On Monday I got lost in a parking lot. I will say in my defense that it is a very large parking lot; yet I remain amazed, even in hindsight, at my almost complete inability to escape.
I had stopped by this particular outdoor mall to grab a coffee on the way to pick up my son at school. It was certainly easy enough to drive in to the lot and park in front of the Starbucks store. Yet somehow upon leaving I found that the avenues upon which I had entered had now vanished from the face of the earth. No matter where I turned, I would end up at the door of one store or another-Circuit City, Ross, Storables, Gap.
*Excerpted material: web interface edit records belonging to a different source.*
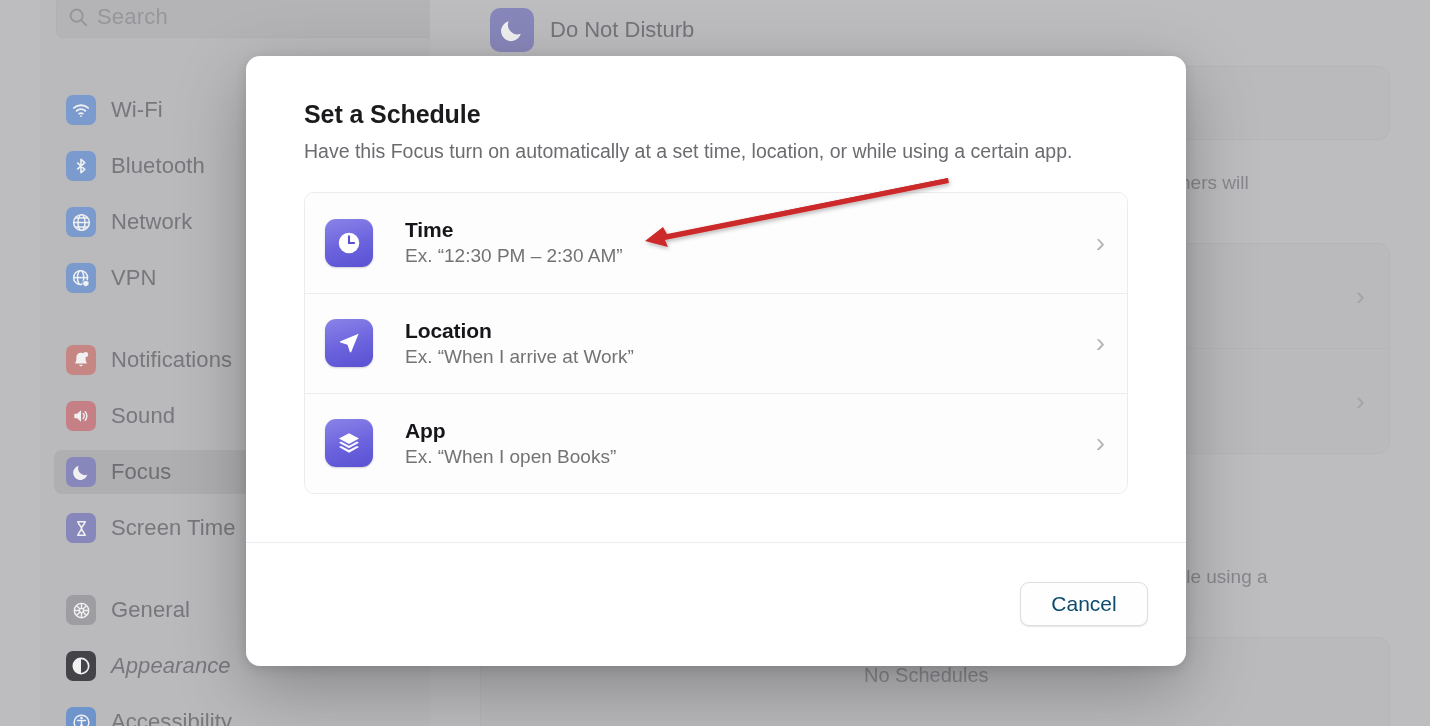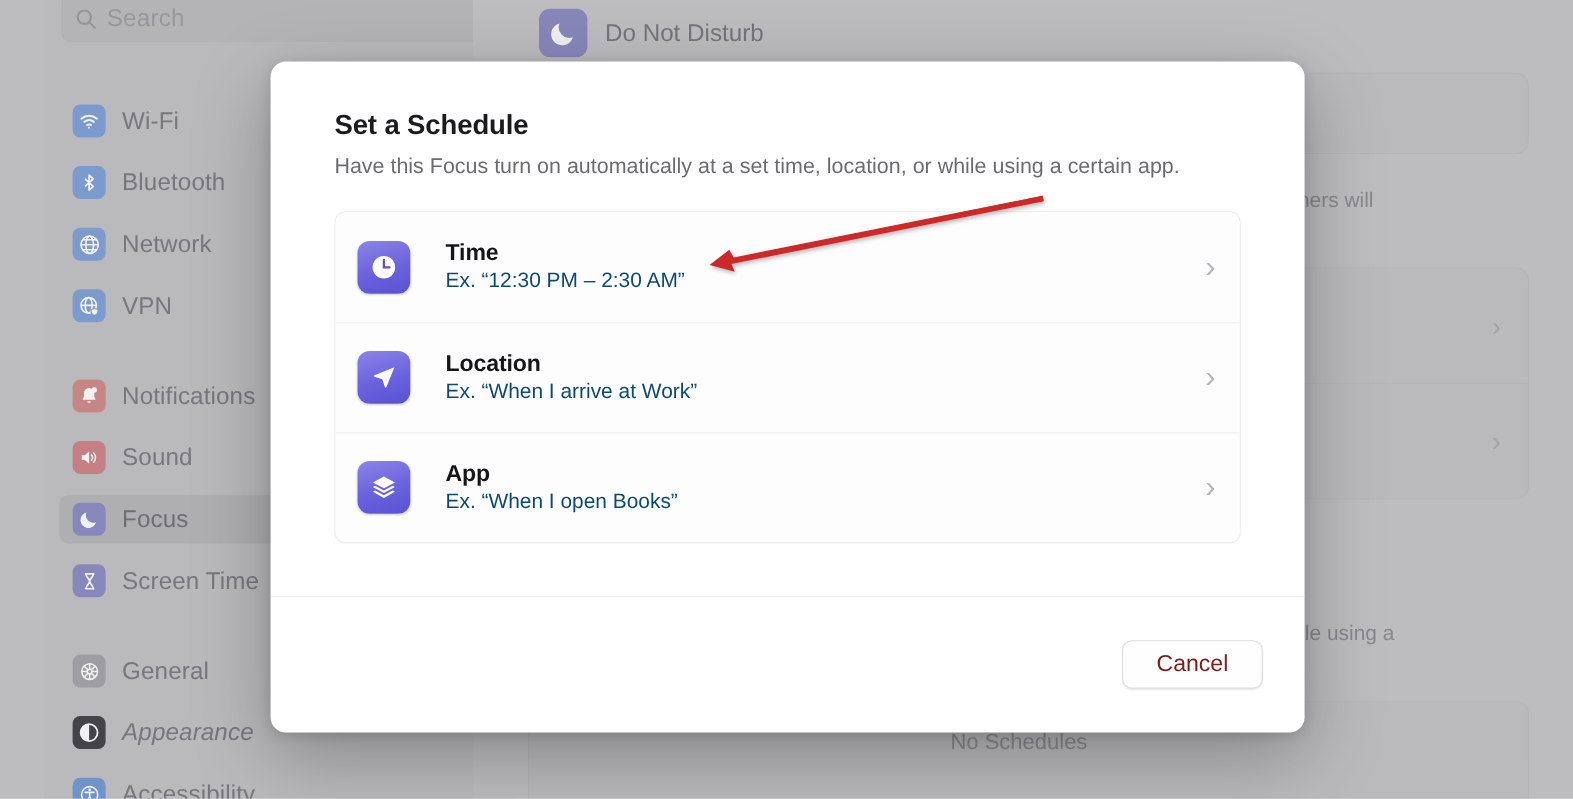--- a/index.html
+++ b/index.html
@@ -103,7 +103,7 @@
   }
   .opt-texts { flex: 1 1 auto; min-width: 0; }
   .opt-title { font-size: 21px; font-weight: bold; color: #16161a; letter-spacing: -.1px; }
-  .opt-sub { margin-top: 3px; font-size: 19px; color: #0c4a6e; }
+  .opt-sub { margin-top: 3px; font-size: 19px; color: #737373; }
   .opt-chev { flex: 0 0 auto; font-size: 28px; color: #b6b6ba; font-weight: 300; line-height: 1; }
 
   .modal-divider {

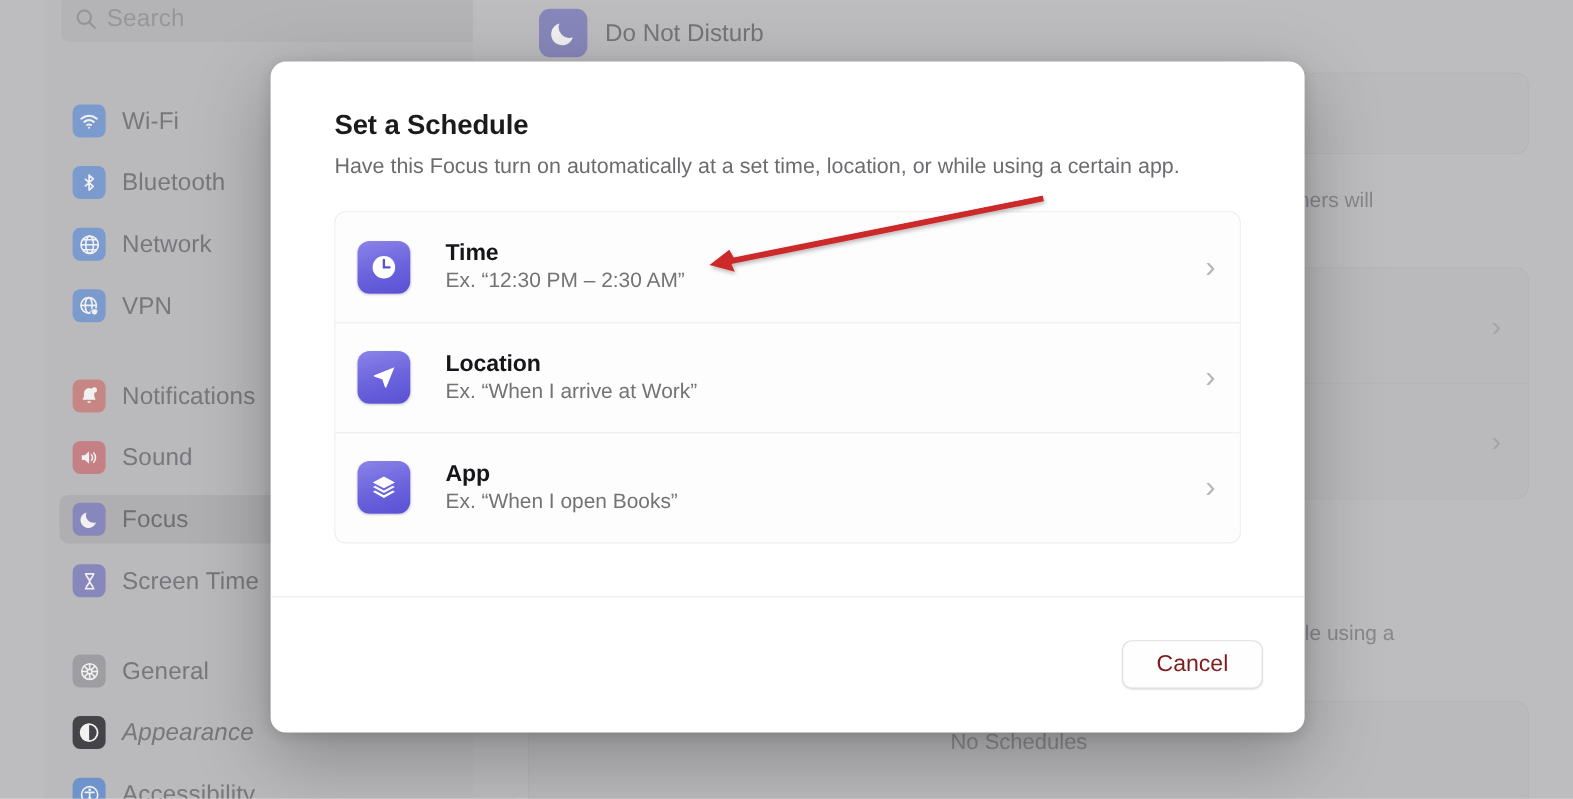--- a/index.html
+++ b/index.html
@@ -116,7 +116,7 @@
   .cancel-btn {
     min-width: 128px; height: 44px; padding: 0 22px;
     background: #fefefe; border: 1px solid #dededf; border-radius: 9px;
-    font-family: "Liberation Sans", sans-serif; font-size: 21px; color: #7f1d1d;
+    font-family: "Liberation Sans", sans-serif; font-size: 21px; color: #0c4a6e;
     box-shadow: 0 1px 1.5px rgba(0,0,0,.10);
     cursor: pointer;
   }

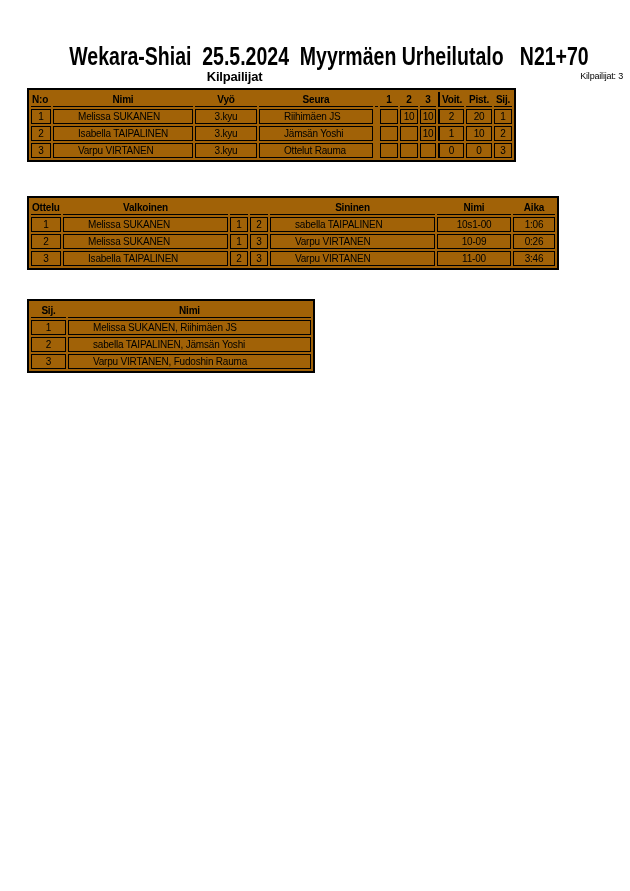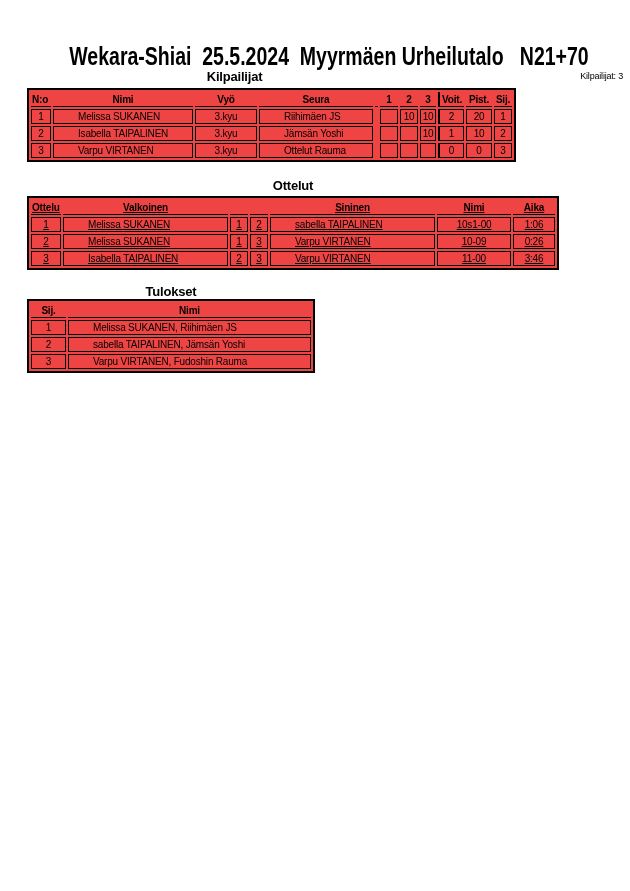--- a/index.html
+++ b/index.html
@@ -25,7 +25,7 @@
   table {
     position:absolute; border:2px solid #000; border-collapse:separate;
     border-spacing:2px; table-layout:fixed; font-size:10px;
-    letter-spacing:-0.2px; background:#ef4444;
+    letter-spacing:-0.2px; background:#a16207;
   }
   #competitors-table { left:27px; top:88px;  }
   #matches-table     { left:27px; top:196px;text-decoration:underline; }

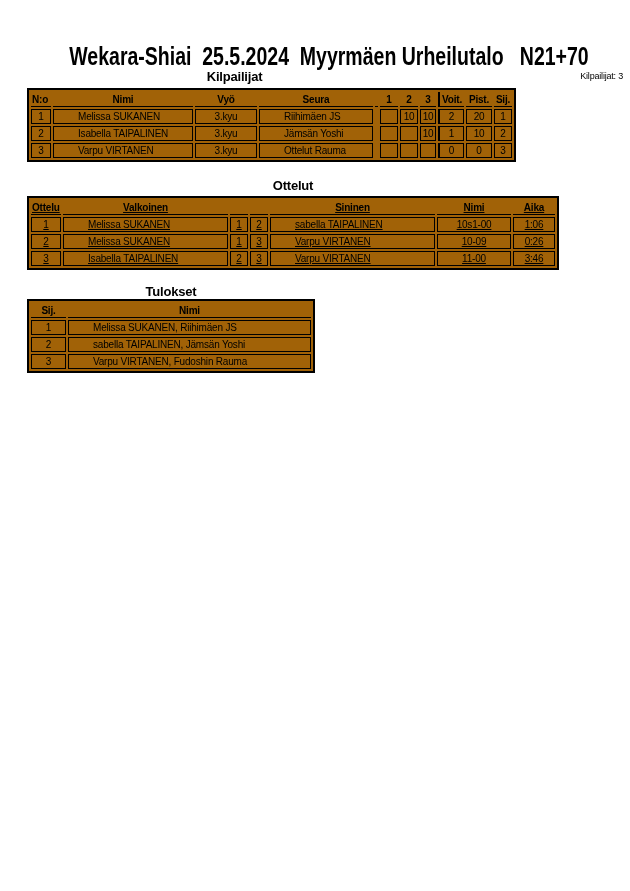--- a/index.html
+++ b/index.html
@@ -128,7 +128,6 @@
       </tbody>
   </table>
 
-  <div class="sec-title ottelut">Ottelut</div>
 
   <table id="matches-table">
     <colgroup>

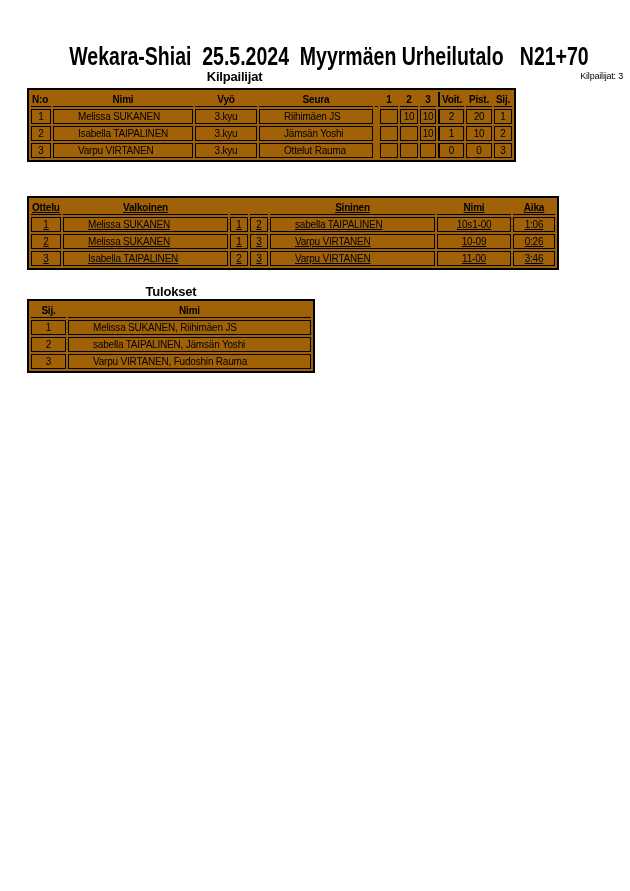--- a/index.html
+++ b/index.html
@@ -28,7 +28,7 @@
     letter-spacing:-0.2px; background:#a16207;
   }
   #competitors-table { left:27px; top:88px;  }
-  #matches-table     { left:27px; top:196px;text-decoration:underline; }
+  #matches-table     { left:27px; top:196px; }
   #results-table     { left:27px; top:299px; }
   th, td {
     box-sizing:border-box; height:15px; line-height:13px;

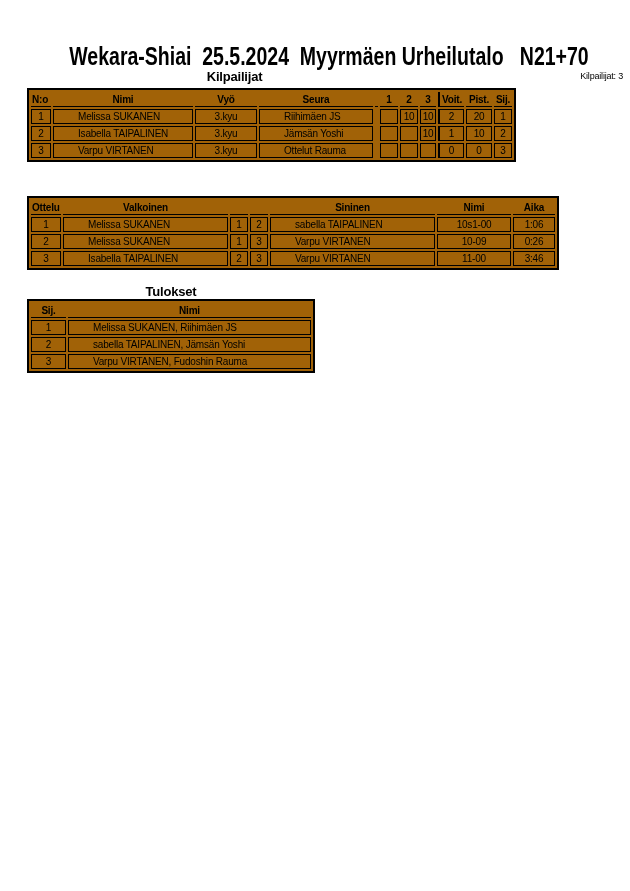--- a/index.html
+++ b/index.html
@@ -181,7 +181,6 @@
       </tbody>
   </table>
 
-  <div class="sec-title tulokset">Tulokset</div>
 
   <table id="results-table">
     <colgroup>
This might have been a perfectly convenient dilemma for my wife, one of those shopping sprees that were just meant to me, but I just wanted to get out of there, to find an actual street that led somewhere away, with four lanes, traffic lights, trucks and buses.
Say it all you want-Oh that happens to me all the time-but I know very well that I would not be getting lost in parking lots if I didn't have multiple MS holes in my brain, at least not for the better part of an hour, and not on a regular basis.
It might even have been funny, had I not been in such a hurry, but it was hot outside, time was ticking away, and I was more and more frustrated as every lane looped maddeningly back to square one.
Finally, finally, I spotted a sign for the freeway-and even though it was the entrance for Seattle, even though I needed to go the exact opposite way, I shot straight for ramp, 205 North-anything to get out of that lot!


Sometimes it can be confusing when a parking is not simply rectangular with entrances that face north, south, east, or west. At least with getting on a highway, there's usually an opportunity to change directions at an exit. So I guess you finally made it home?